Overdosage of sulfonylureas, including Diaβeta, can produce hypoglycemia. Mild hypoglycemic symptoms without loss of consciousness or neurologic findings should be treated aggressively with oral glucose and adjustments in drug dosage and/or meal patterns. Close monitoring should continue until the physician is assured that the patient is out of danger. Severe hypoglycemic reactions with coma, seizure, or other neurological impairment occur infrequently, but constitute medical emergencies requiring immediate hospitalization. If hypoglycemic coma is diagnosed or suspected, the patient should be given a rapid intravenous injection of concentrated (50%) glucose solution. This should be followed by a continuous infusion of a more dilute (10%) glucose solution at a rate that will maintain the blood glucose at a level above 100 mg/dL. Patients should be closely monitored for a minimum of 24 to 48 hours, since hypoglycemia may recur after apparent clinical recovery.
Glyburide Breastfeeding Warnings
A decision should be made to discontinue breastfeeding or discontinue the drug, taking into account the importance of the drug to the mother. Excreted into human milk: Yes Comments: If diet alone is inadequate for controlling blood glucose, insulin therapy should be considered.
There is limited data which suggests negligible levels of this drug are present in breast milk. A study in 8 women receiving a single-dose shortly after delivery estimates the maximum dose a fully breastfed infant would receive with 5 and 10 mg doses at less than 1.5% and less than 0.7% of the maternal weight-adjusted dose, respectively. Due to the limited data available and the potential for hypoglycemia in the nursing infant, the manufacturer suggests women who are not able to manage their blood sugar on diet alone consider insulin therapy while breastfeeding.
Glyburide Levels and Effects while Breastfeeding
Summary of Use during Lactation
Limited data indicate that the levels of glyburide in milk are negligible. Monitoring of the breastfed infant's blood glucose is advisable during maternal therapy with hypoglycemic agents.
Maternal Levels. Eight women who had recently delivered were given a single dose of glyburide 5 mg (n = 6) or 10 mg (n = 2) orally. Glyburide was undetectable (<5 mcg/L) in milk at 2, 4, 6 and 8 hours after the dose. The authors estimated that the maximum dosages that a fully breastfed infant would receive with the 5 and 10 mg doses are <1.5% and <0.7% of the maternal weight-adjusted dosage, respectively.

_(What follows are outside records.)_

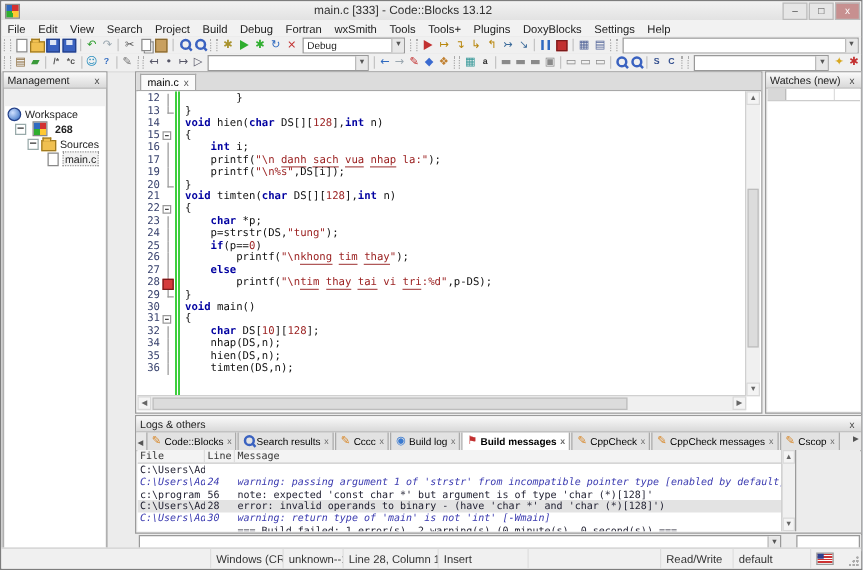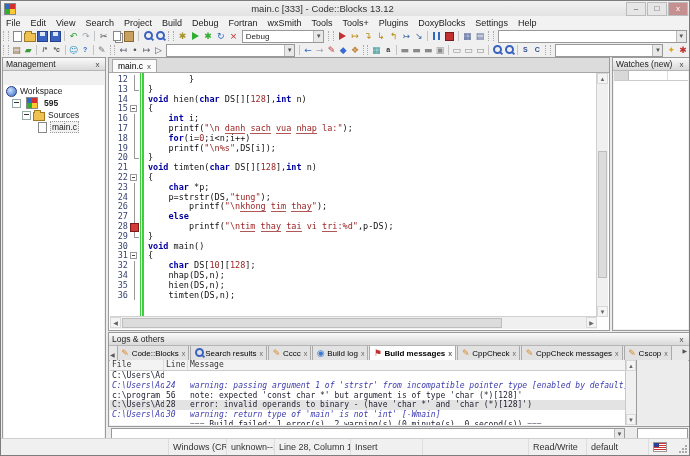--- a/index.html
+++ b/index.html
@@ -35,21 +35,21 @@
   .sh-play{width:0;height:0;border-left:7px solid #2fae2f;border-top:4px solid transparent;border-bottom:4px solid transparent;}
   .sh-play.red{border-left-color:#c23030;}
   .sh-mag{width:5px;height:5px;border:2px solid #3a62c0;border-radius:50%;position:relative;margin:-2px -2px 0 0;}
   .sh-mag::after{content:"";position:absolute;width:4px;height:2px;background:#3a62c0;right:-3px;bottom:-2px;transform:rotate(45deg);}
   .sh-pause{width:7px;height:8px;border-left:2px solid #2f6ac0;border-right:2px solid #2f6ac0;box-sizing:border-box;}
   .sh-stopsq{width:7px;height:7px;background:#c23030;border:1px solid #7a1a1a;}
   
   .panel{position:absolute;background:#f0f0f0;border:1px solid #9b9b9b;box-sizing:border-box;}
   .pcap{height:12px;background:linear-gradient(#fafafa,#d9d9d9);display:flex;align-items:center;font-size:8.5px;color:#222;padding:0 3px;border-bottom:1px solid #b5b5b5;}
   .pcap .cap-x{margin-left:auto;font-size:8px;color:#444;width:9px;text-align:center;}
-  #mgmt{left:1px;top:56px;width:104px;height:384px;}
+  #mgmt{left:1px;top:56px;width:84px;height:384px;}
   #mgmt-tabs{height:14px;display:flex;align-items:flex-end;background:#e4e4e4;border-bottom:1px solid #b5b5b5;font-size:8px;}
   .mtab{padding:1px 4px;border:1px solid #aaa;border-bottom:none;background:#e0e0e0;margin-left:1px;white-space:nowrap;overflow:hidden;}
   .mtab.active{background:#fff;font-weight:bold;}
   .tab-scroll{font-size:6px;color:#555;padding:0 1px 2px 1px;}
   #mgmt-body{position:absolute;left:1px;right:1px;top:27px;bottom:1px;background:#fff;overflow:hidden;}
   .trow{display:flex;align-items:center;height:12px;font-size:8.5px;color:#222;white-space:nowrap;}
   .expander{width:7px;height:7px;border:1px solid #9aa;background:#fff;position:relative;flex:none;margin-right:2px;}
   .expander::before{content:"";position:absolute;left:1px;right:1px;top:2px;height:1px;background:#333;}
   .ticon{flex:none;margin-right:3px;display:flex;align-items:center;justify-content:center;}
   .ws-icon{width:9px;height:9px;border-radius:50%;background:radial-gradient(circle at 35% 35%,#cfe0ff,#2f6ac0);border:1px solid #24418a;}
@@ -378,21 +378,21 @@
           <span class="ticon">
             <span class="ws-icon"></span>
           </span>
           <span>Workspace</span>
         </div>
         <div class="trow" style="padding-left: 8px;">
           <span class="expander"></span>
           <span class="ticon">
             <span class="sh-logo"></span>
           </span>
-          <span style="font-weight: bold;">595</span>
+          <span style="font-weight: bold;">268</span>
         </div>
         <div class="trow" style="padding-left: 18px;">
           <span class="expander"></span>
           <span class="ticon">
             <span class="sh-folder"></span>
           </span>
           <span>Sources</span>
         </div>
         <div class="trow" style="padding-left: 34px;">
           <span class="ticon">
@@ -412,27 +412,27 @@
     </div>
     <div id="ecode">
       <div class="changebar"></div>
       <div id="elines">
           <div class="eline"><span class="lnum">12</span><span class="fold f-v"></span><span class="ecode-text"><span class="tk-p">        }</span></span></div>
           <div class="eline"><span class="lnum">13</span><span class="fold f-e"></span><span class="ecode-text"><span class="tk-p">}</span></span></div>
           <div class="eline"><span class="lnum">14</span><span class="fold"></span><span class="ecode-text"><span class="tk-k">void</span><span class="tk-p"> hien(</span><span class="tk-k">char</span><span class="tk-p"> DS[][</span><span class="tk-n">128</span><span class="tk-p">],</span><span class="tk-k">int</span><span class="tk-p"> n)</span></span></div>
           <div class="eline"><span class="lnum">15</span><span class="fold f-b"></span><span class="ecode-text"><span class="tk-p">{</span></span></div>
           <div class="eline"><span class="lnum">16</span><span class="fold f-v"></span><span class="ecode-text"><span class="tk-p">    </span><span class="tk-k">int</span><span class="tk-p"> i;</span></span></div>
           <div class="eline"><span class="lnum">17</span><span class="fold f-v"></span><span class="ecode-text"><span class="tk-p">    printf(</span><span class="tk-s">"\n </span><span class="tk-su">danh</span><span class="tk-s"> </span><span class="tk-su">sach</span><span class="tk-s"> </span><span class="tk-su">vua</span><span class="tk-s"> </span><span class="tk-su">nhap</span><span class="tk-s"> la:"</span><span class="tk-p">);</span></span></div>
-          <div class="eline"><span class="lnum">18</span><span class="fold f-v"></span><span class="ecode-text"><span class="tk-p">    </span><span class="tk-k">for</span><span class="tk-p">(i=</span><span class="tk-n">0</span><span class="tk-p">;i&lt;n;i++)</span></span></div>
           <div class="eline"><span class="lnum">19</span><span class="fold f-v"></span><span class="ecode-text"><span class="tk-p">    printf(</span><span class="tk-s">"\n%s"</span><span class="tk-p">,DS[i]);</span></span></div>
           <div class="eline"><span class="lnum">20</span><span class="fold f-e"></span><span class="ecode-text"><span class="tk-p">}</span></span></div>
           <div class="eline"><span class="lnum">21</span><span class="fold"></span><span class="ecode-text"><span class="tk-k">void</span><span class="tk-p"> timten(</span><span class="tk-k">char</span><span class="tk-p"> DS[][</span><span class="tk-n">128</span><span class="tk-p">],</span><span class="tk-k">int</span><span class="tk-p"> n)</span></span></div>
           <div class="eline"><span class="lnum">22</span><span class="fold f-b"></span><span class="ecode-text"><span class="tk-p">{</span></span></div>
           <div class="eline"><span class="lnum">23</span><span class="fold f-v"></span><span class="ecode-text"><span class="tk-p">    </span><span class="tk-k">char</span><span class="tk-p"> *p;</span></span></div>
           <div class="eline"><span class="lnum">24</span><span class="fold f-v"></span><span class="ecode-text"><span class="tk-p">    p=strstr(DS,</span><span class="tk-s">"tung"</span><span class="tk-p">);</span></span></div>
+          <div class="eline"><span class="lnum">25</span><span class="fold f-v"></span><span class="ecode-text"><span class="tk-p">    </span><span class="tk-k">if</span><span class="tk-p">(p==</span><span class="tk-n">0</span><span class="tk-p">)</span></span></div>
           <div class="eline"><span class="lnum">26</span><span class="fold f-v"></span><span class="ecode-text"><span class="tk-p">        printf(</span><span class="tk-s">"\n</span><span class="tk-su">khong</span><span class="tk-s"> </span><span class="tk-su">tim</span><span class="tk-s"> </span><span class="tk-su">thay</span><span class="tk-s">"</span><span class="tk-p">);</span></span></div>
           <div class="eline"><span class="lnum">27</span><span class="fold f-v"></span><span class="ecode-text"><span class="tk-p">    </span><span class="tk-k">else</span></span></div>
           <div class="eline"><span class="lnum">28</span><span class="fold f-v"><span class="mark-bp"></span></span><span class="ecode-text"><span class="tk-p">        printf(</span><span class="tk-s">"\n</span><span class="tk-su">tim</span><span class="tk-s"> </span><span class="tk-su">thay</span><span class="tk-s"> </span><span class="tk-su">tai</span><span class="tk-s"> vi </span><span class="tk-su">tri</span><span class="tk-s">:%d"</span><span class="tk-p">,p-DS);</span></span></div>
           <div class="eline"><span class="lnum">29</span><span class="fold f-e"></span><span class="ecode-text"><span class="tk-p">}</span></span></div>
           <div class="eline"><span class="lnum">30</span><span class="fold"></span><span class="ecode-text"><span class="tk-k">void</span><span class="tk-p"> main()</span></span></div>
           <div class="eline"><span class="lnum">31</span><span class="fold f-b"></span><span class="ecode-text"><span class="tk-p">{</span></span></div>
           <div class="eline"><span class="lnum">32</span><span class="fold f-v"></span><span class="ecode-text"><span class="tk-p">    </span><span class="tk-k">char</span><span class="tk-p"> DS[</span><span class="tk-n">10</span><span class="tk-p">][</span><span class="tk-n">128</span><span class="tk-p">];</span></span></div>
           <div class="eline"><span class="lnum">34</span><span class="fold f-v"></span><span class="ecode-text"><span class="tk-p">    nhap(DS,n);</span></span></div>
           <div class="eline"><span class="lnum">35</span><span class="fold f-v"></span><span class="ecode-text"><span class="tk-p">    hien(DS,n);</span></span></div>
           <div class="eline"><span class="lnum">36</span><span class="fold f-v"></span><span class="ecode-text"><span class="tk-p">    timten(DS,n);</span></span></div>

In a separate study reported in the same paper, 3 women who had delivered via cesarean section and were receiving glyburide 5 mg daily in the immediate postoperative period had milk glyburide levels measured. Trough glyburide milk levels were undetectable (<80 mcg/L).
Infant Levels. Relevant published information was not found as of the revision date.
Effects in Breastfed Infants
The blood glucose level was normal in one breastfed infant whose mothers was taking oral glyburide 5 mg daily.
Effects on Lactation and Breastmilk
Relevant published information was not found as of the revision date.
Alternate Drugs to Consider
Acarbose, Chlorpropamide, Insulin, Metformin, Tolbutamide
3. Everett JA. Use of oral antidiabetic agents during breastfeeding. J Hum Lact. 1997;13:319-21. PMID: 9429368
4. Berlin CM, Briggs GG. Drugs and chemicals in human milk. Semin Fetal Neonatal Med. 2005;10:149-59. PMID: 15701580
1. Feig DS, Briggs GG, Kraemer JM et al. Transfer of glyburide and glipizide into breast milk. Diabetes Care. 2005;28:1851-5. PMID: 16043722
2. Feig DS, Kraemer JM, Moskovitz DN et al. The transfer of glyburide into breast milk. Clin Pharmacol Ther. 2004;75(2):P24. Abstract.